-- What to produce --
Find and copy every line in the records that includes the string "title".

Supplied material Start Marker

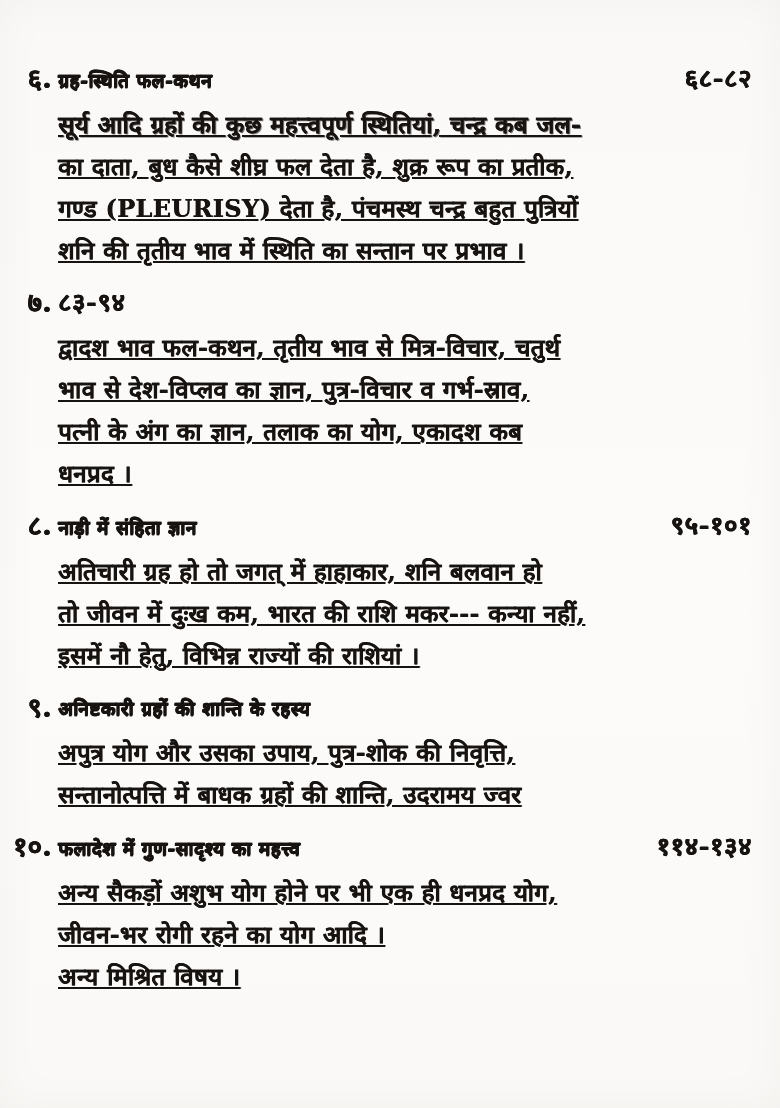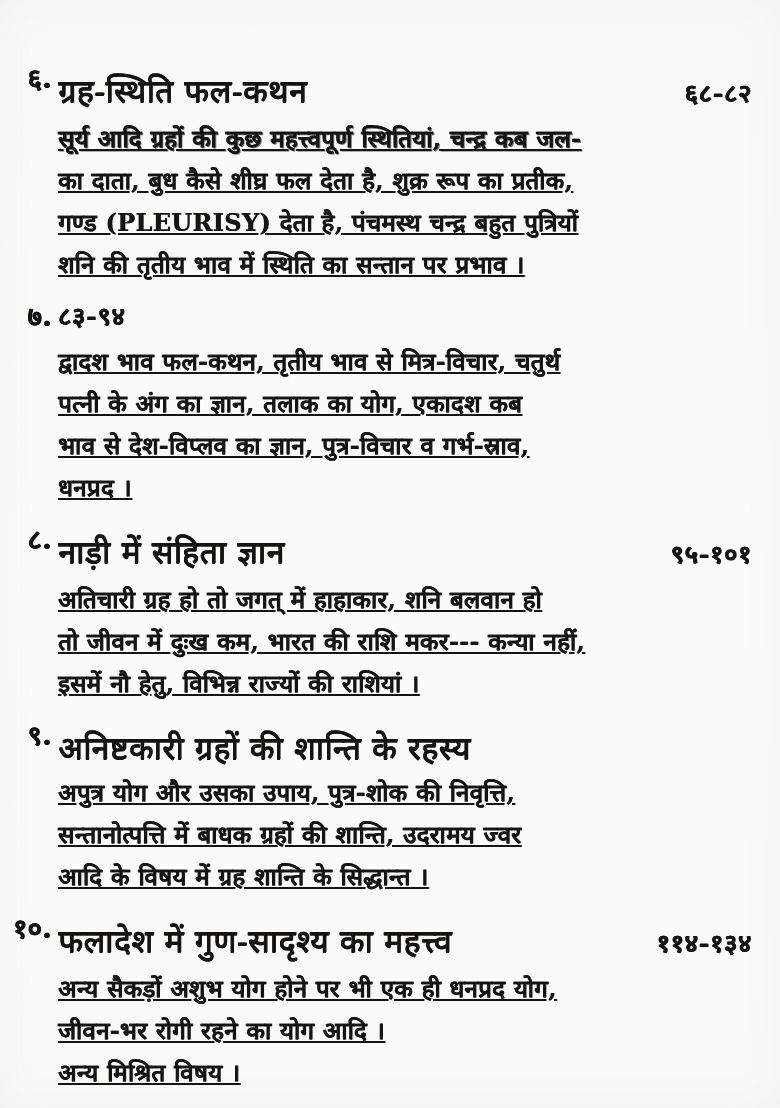--- a/index.html
+++ b/index.html
@@ -43,27 +43,26 @@
     top: 0;
     width: 52px;
     text-align: right;
     font-size: 27px;
     font-weight: 700;
     line-height: 38px;
     letter-spacing: 0.5px;
     text-shadow: 0.7px 0 0 currentColor, 0 0.4px 0 currentColor;
   }
   .entry-title {
-    font-size: 32px;
-    font-weight: 400;
+    font-size: 19px;
+    font-weight: 700;
     line-height: 38px;
     letter-spacing: 0.5px;
     
     text-shadow: 0.9px 0 0 currentColor, 0 0.5px 0 currentColor, 0.5px 0.5px 0 currentColor;
-    margin-top: 12px;
   }
   .entry-pages {
     font-size: 25px;
     font-weight: 700;
     line-height: 38px;
     white-space: nowrap;
     letter-spacing: 1px;
     text-shadow: 0.8px 0 0 currentColor, 0 0.4px 0 currentColor;
   }
   .entry-body {
@@ -102,22 +101,22 @@
         </div>
   </section>
 
   <section class="entry">
     <span class="entry-num">७.</span>
     <div class="entry-header">
       <span class="entry-pages">८३-९४</span>
     </div>
     <div class="entry-body">
           <div class="entry-line">द्वादश भाव फल-कथन, तृतीय भाव से मित्र-विचार,  चतुर्थ</div>
+          <div class="entry-line">भाव से देश-विप्लव का  ज्ञान,  पुत्र-विचार  व  गर्भ-स्राव,</div>
           <div class="entry-line">पत्नी  के  अंग  का  ज्ञान,  तलाक  का योग, एकादश कब</div>
-          <div class="entry-line">भाव से देश-विप्लव का  ज्ञान,  पुत्र-विचार  व  गर्भ-स्राव,</div>
           <div class="entry-line">धनप्रद ।</div>
         </div>
   </section>
 
   <section class="entry">
     <span class="entry-num">८.</span>
     <div class="entry-header">
       <span class="entry-title">नाड़ी में संहिता ज्ञान</span>
       <span class="entry-pages">९५-१०१</span>
     </div>
@@ -129,21 +128,20 @@
   </section>
 
   <section class="entry">
     <span class="entry-num">९.</span>
     <div class="entry-header">
       <span class="entry-title">अनिष्टकारी ग्रहों की शान्ति के रहस्य</span>
     </div>
     <div class="entry-body">
           <div class="entry-line">अपुत्र योग और  उसका  उपाय,  पुत्र-शोक  की  निवृत्ति,</div>
           <div class="entry-line">सन्तानोत्पत्ति में बाधक ग्रहों  की  शान्ति,  उदरामय  ज्वर</div>
-          <div class="entry-line">आदि के विषय में ग्रह शान्ति के सिद्धान्त ।</div>
         </div>
   </section>
 
   <section class="entry">
     <span class="entry-num">१०.</span>
     <div class="entry-header">
       <span class="entry-title">फलादेश में गुण-सादृश्य का महत्त्व</span>
       <span class="entry-pages">११४-१३४</span>
     </div>
     <div class="entry-body">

Supplied material End Marker

-- Reply --
   .entry-title {
       <span class="entry-title">नाड़ी में संहिता ज्ञान</span>
       <span class="entry-title">अनिष्टकारी ग्रहों की शान्ति के रहस्य</span>
       <span class="entry-title">फलादेश में गुण-सादृश्य का महत्त्व</span>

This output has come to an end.